Tempo perdido ou parte do aprendizado?
E que mania nós temos de checar as horas. Muitas vezes o fazemos por mero hábito e, imediatamente, voltamos os olhos ao relógio pois já não lembramos que horas eram. Mera mania de olhar as horas, com pressa, com prazo, com preocupação de seres inseridos num sistema social onde tempo é dinheiro e você... ora, você, apenas mais um a olhar as horas – e a vida – passando e acumulando saudades.
Certa noite, insônia, acordei.
Meu primeiro movimento: puxar o celular para perto de mim e apertar o botão para que a luz acordasse também os números em meio à escuridão. Três e tantas da manhã, quase quatro. Aproveitei para escrever sobre o tempo, e foi justamente escrevendo este texto que notei que não havia memorizado as horas que acabara de ver.
Isso se repete quando praticamos esportes, no trabalho, na rua... Cronometragens, prazos, pressa, pressa, pressa. O velho hábito de nos preocuparmos com o tempo. Para quem ainda não se deu conta, não é o tempo que passa, somos nós que passamos por ele. Ele sempre existiu. Somos meros passageiros desse trem chamado “Eternidade”. No fundo, é ele quem nos observa. Somos nós os ponteiros apressados, correndo, correndo, repetindo sempre as mesmas voltas num ritmo eterno, infinito, feito ratos numa roda de gaiola, correndo atrás de tempo.
Ele não corre, permanece cinicamente estático, eterno observador, como que sentado num banco da estação a observar os passageiros que desaparecem na mesma velocidade em que surgem, todos a olhar as horas sem se darem conta de que não passa de um vício.

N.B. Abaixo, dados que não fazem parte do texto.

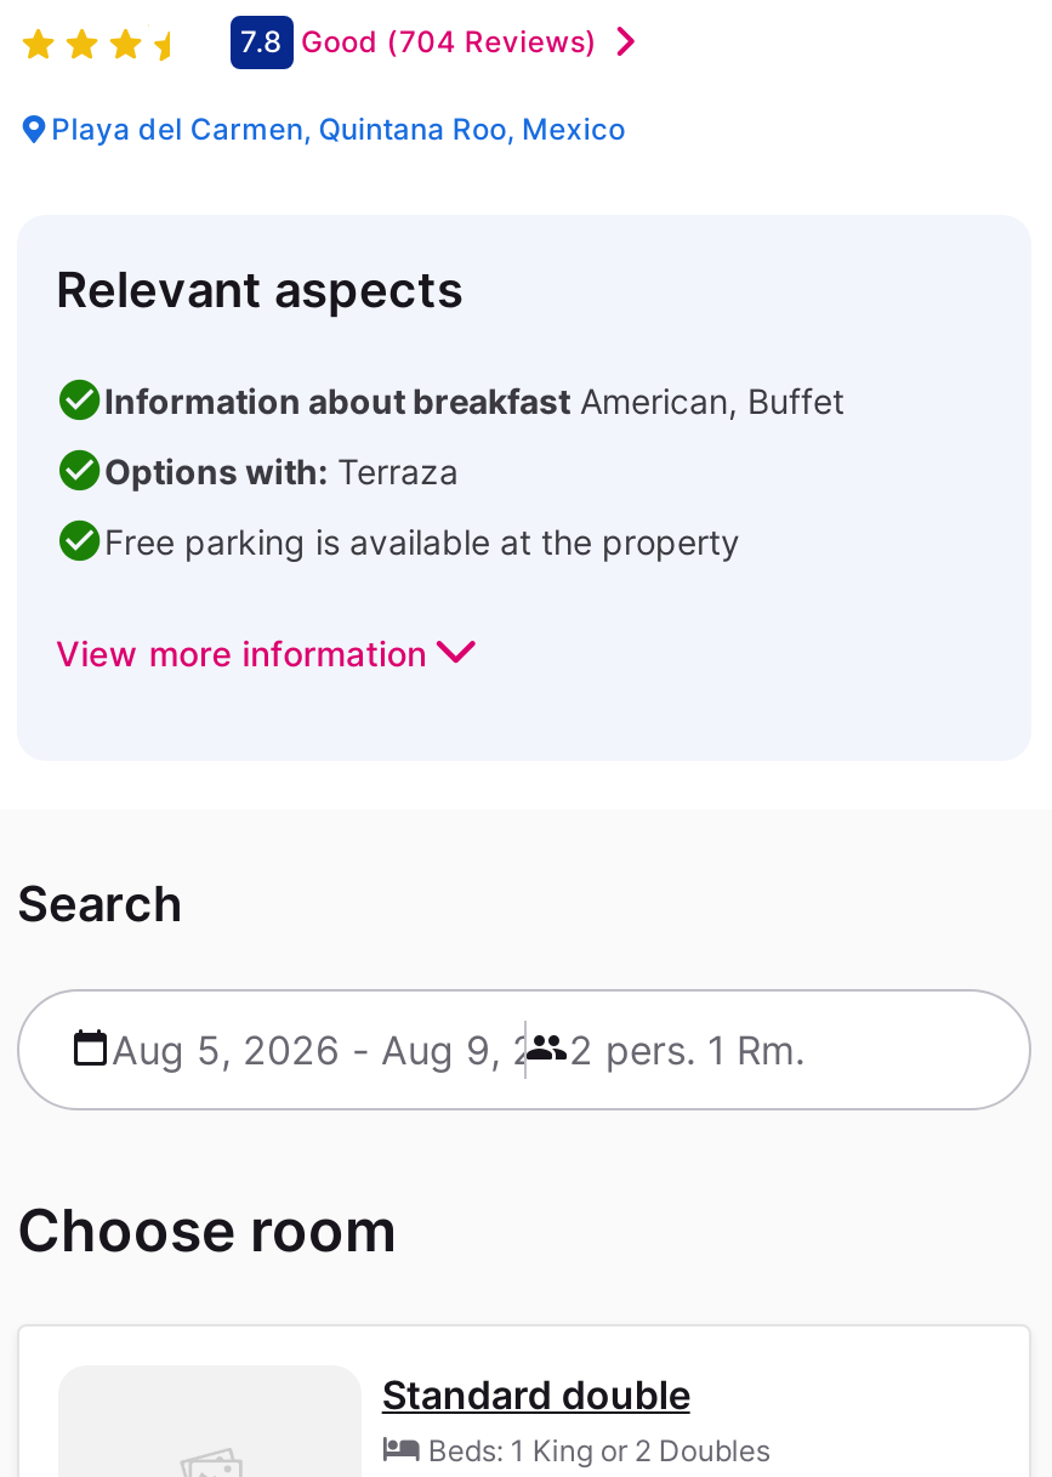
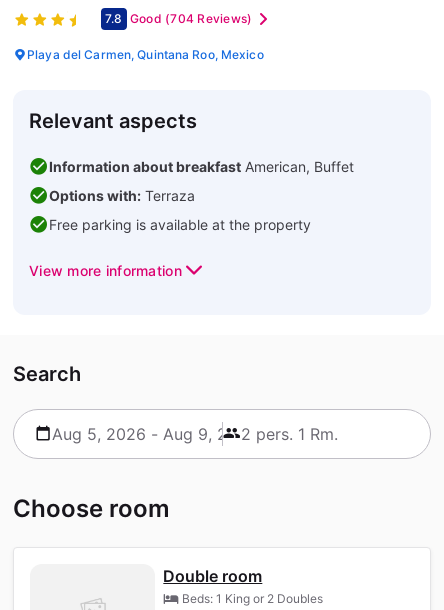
[382,1369,690,1418] Standard double -> [163,566,262,586] Double room

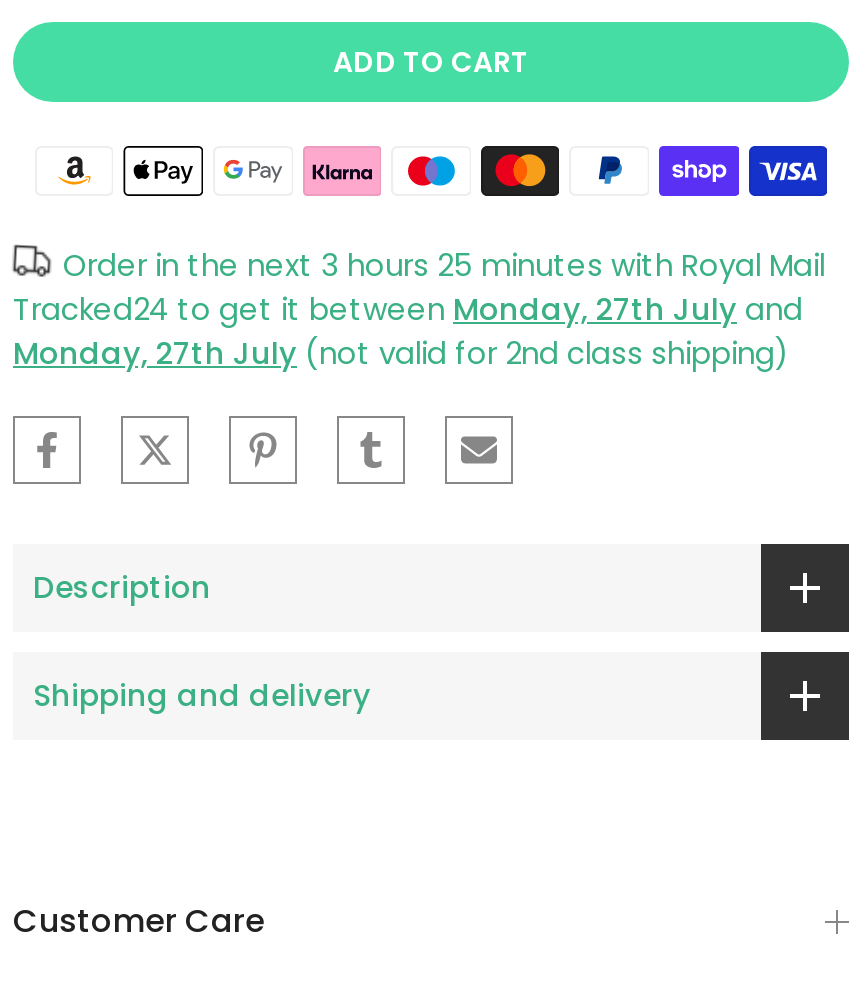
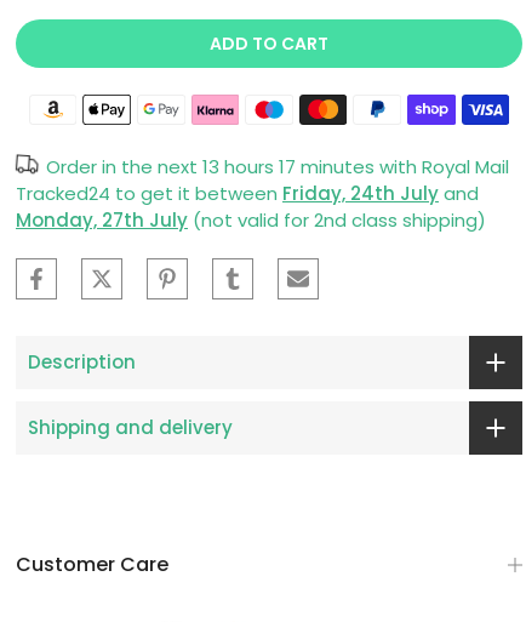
[63,243,825,285] Order in the next 3 hours 25 minutes with Royal Mail -> [46,153,509,179] Order in the next 13 hours 17 minutes with Royal Mail
[13,287,803,329] Tracked24 to get it between Monday, 27th July and -> [16,180,479,206] Tracked24 to get it between Friday, 24th July and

E nunca é o suficiente. Dependentes, queremos sempre mais. Dez minutinhos para poder terminar aquele sonho agradável, tempo para terminar o serviço, para estudar, para se exercitar, para ficar junto à pessoa amada, para não chegar atrasado...
De repente, e contra a nossa vontade, a gente percebe que o nosso relógio parou. Na verdade, ele segue o seu caminhar infinito em outros relógios e em sua eternidade. Agora podemos nos sentar com calma, sem pressa, sem tarefas inadiáveis e divagar sobre o tempo, o tempo que passamos nessa estação chamada Vida. Até que o próximo trem nos abra suas portas como um convite para uma nova viagem. Uma nova aventura, com novas cores, pessoas, vozes, aromas, novidades e riscos. Um mundo bem diferente daquele no qual tivemos a oportunidade de desfrutar – bem ou mal – das horas que nos cabiam.